Version comparison data
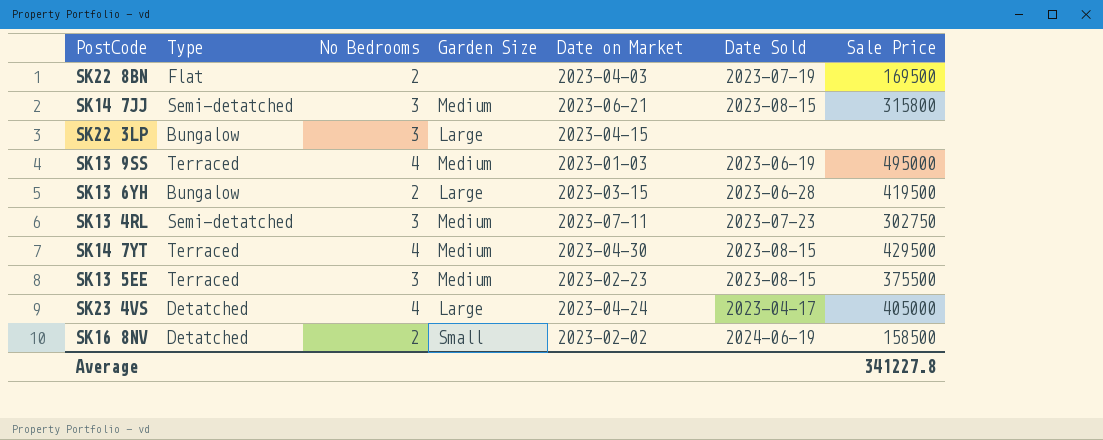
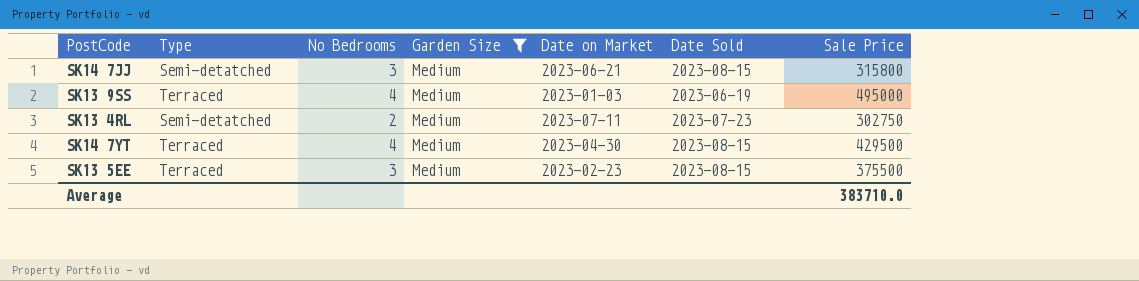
filter: none -> Garden Size = Medium
SK13 4RL | No Bedrooms: 3 -> 2
Average | Sale Price: 341227.8 -> 383710.0

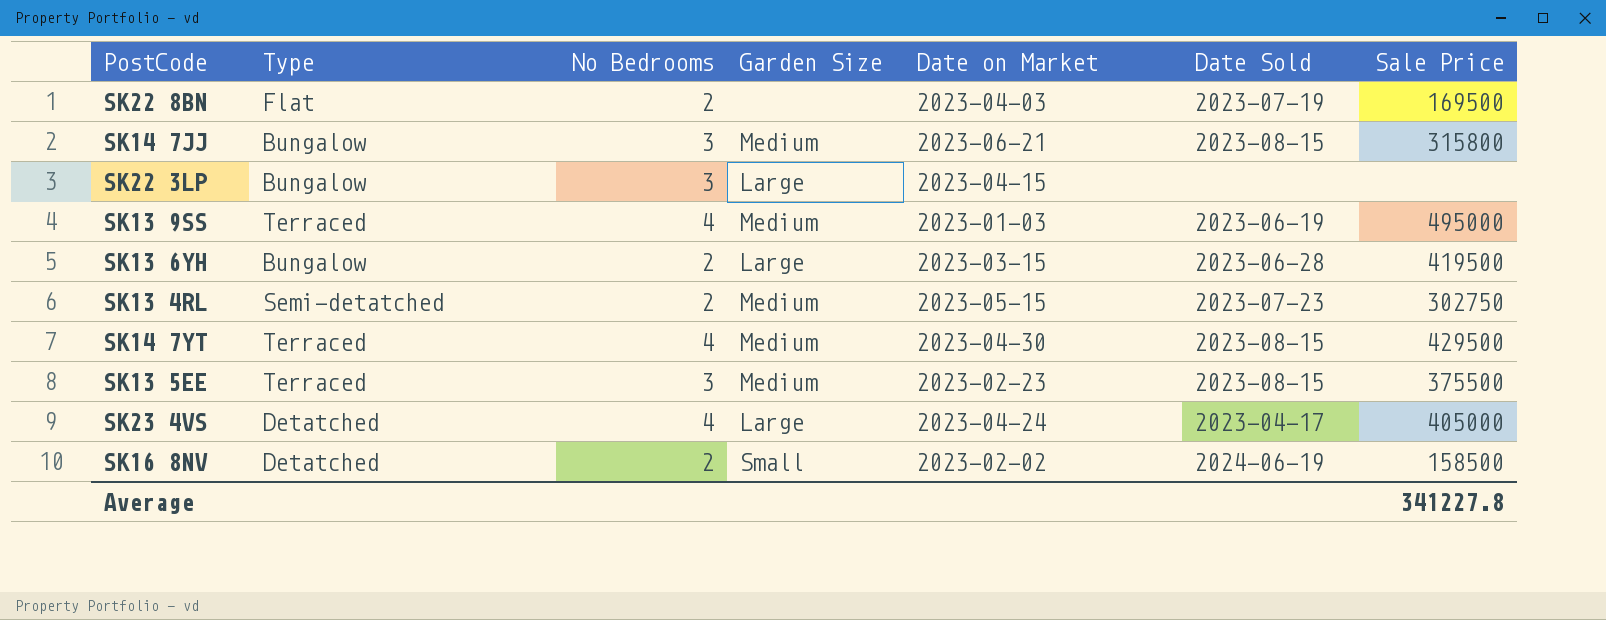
filter: Garden Size = Medium -> none
SK14 7JJ | Type: Semi-detatched -> Bungalow
SK13 4RL | Date on Market: 2023-07-11 -> 2023-05-15
Average | Sale Price: 383710.0 -> 341227.8

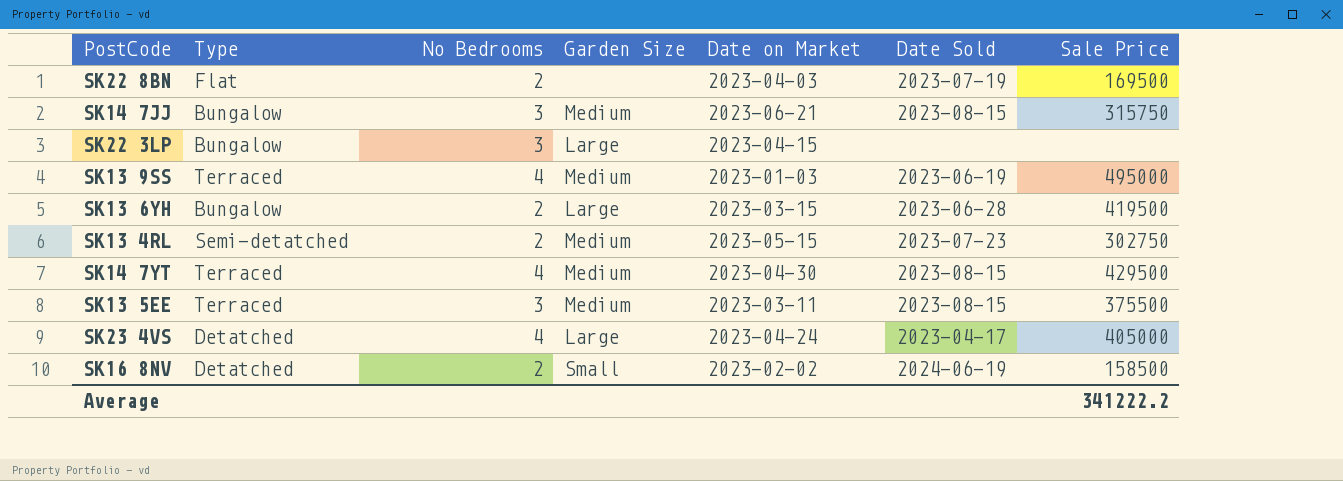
SK14 7JJ | Sale Price: 315800 -> 315750
SK13 5EE | Date on Market: 2023-02-23 -> 2023-03-11
Average | Sale Price: 341227.8 -> 341222.2

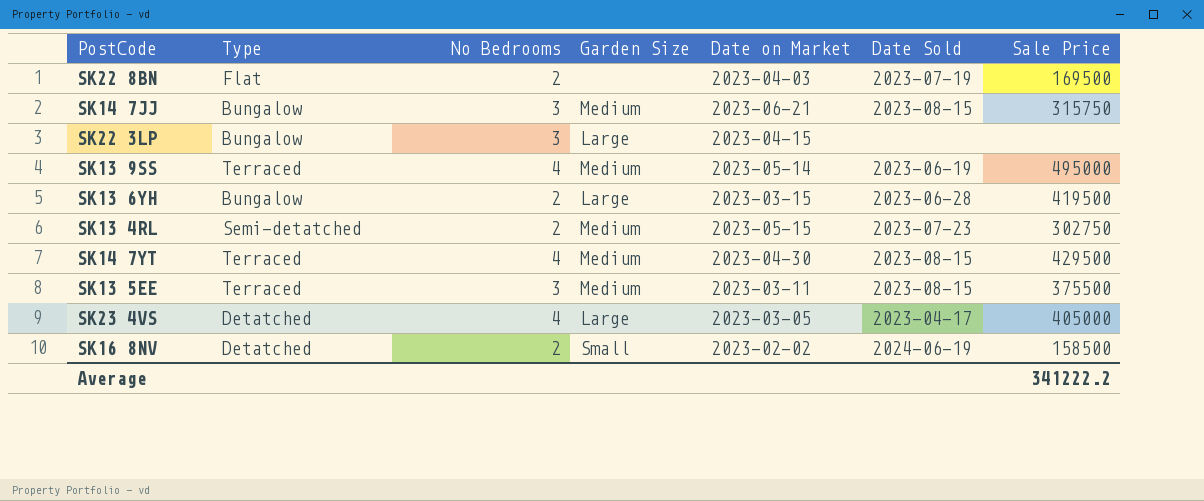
SK13 9SS | Date on Market: 2023-01-03 -> 2023-05-14
SK23 4VS | Date on Market: 2023-04-24 -> 2023-03-05

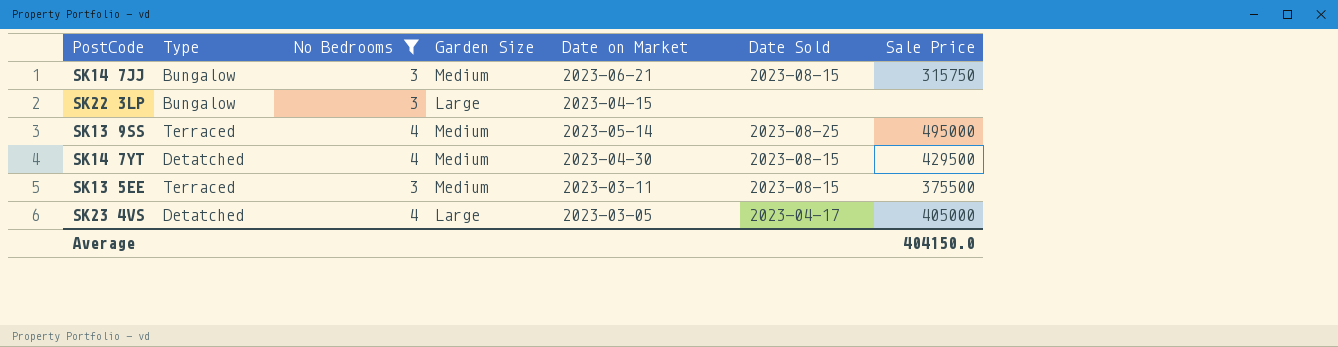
filter: none -> No Bedrooms != 2
SK13 9SS | Date Sold: 2023-06-19 -> 2023-08-25
SK14 7YT | Type: Terraced -> Detatched
Average | Sale Price: 341222.2 -> 404150.0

▸ YOUR INSTRUCTIONS: Set down exactly, line for line, the data from the line that contains "SK13 9SS | Date on" through its last line, keeping pictures out.

▸ RESPONSE FOR THIS EXERCISE:
SK13 9SS | Date on Market: 2023-01-03 -> 2023-05-14
SK23 4VS | Date on Market: 2023-04-24 -> 2023-03-05

filter: none -> No Bedrooms != 2
SK13 9SS | Date Sold: 2023-06-19 -> 2023-08-25
SK14 7YT | Type: Terraced -> Detatched
Average | Sale Price: 341222.2 -> 404150.0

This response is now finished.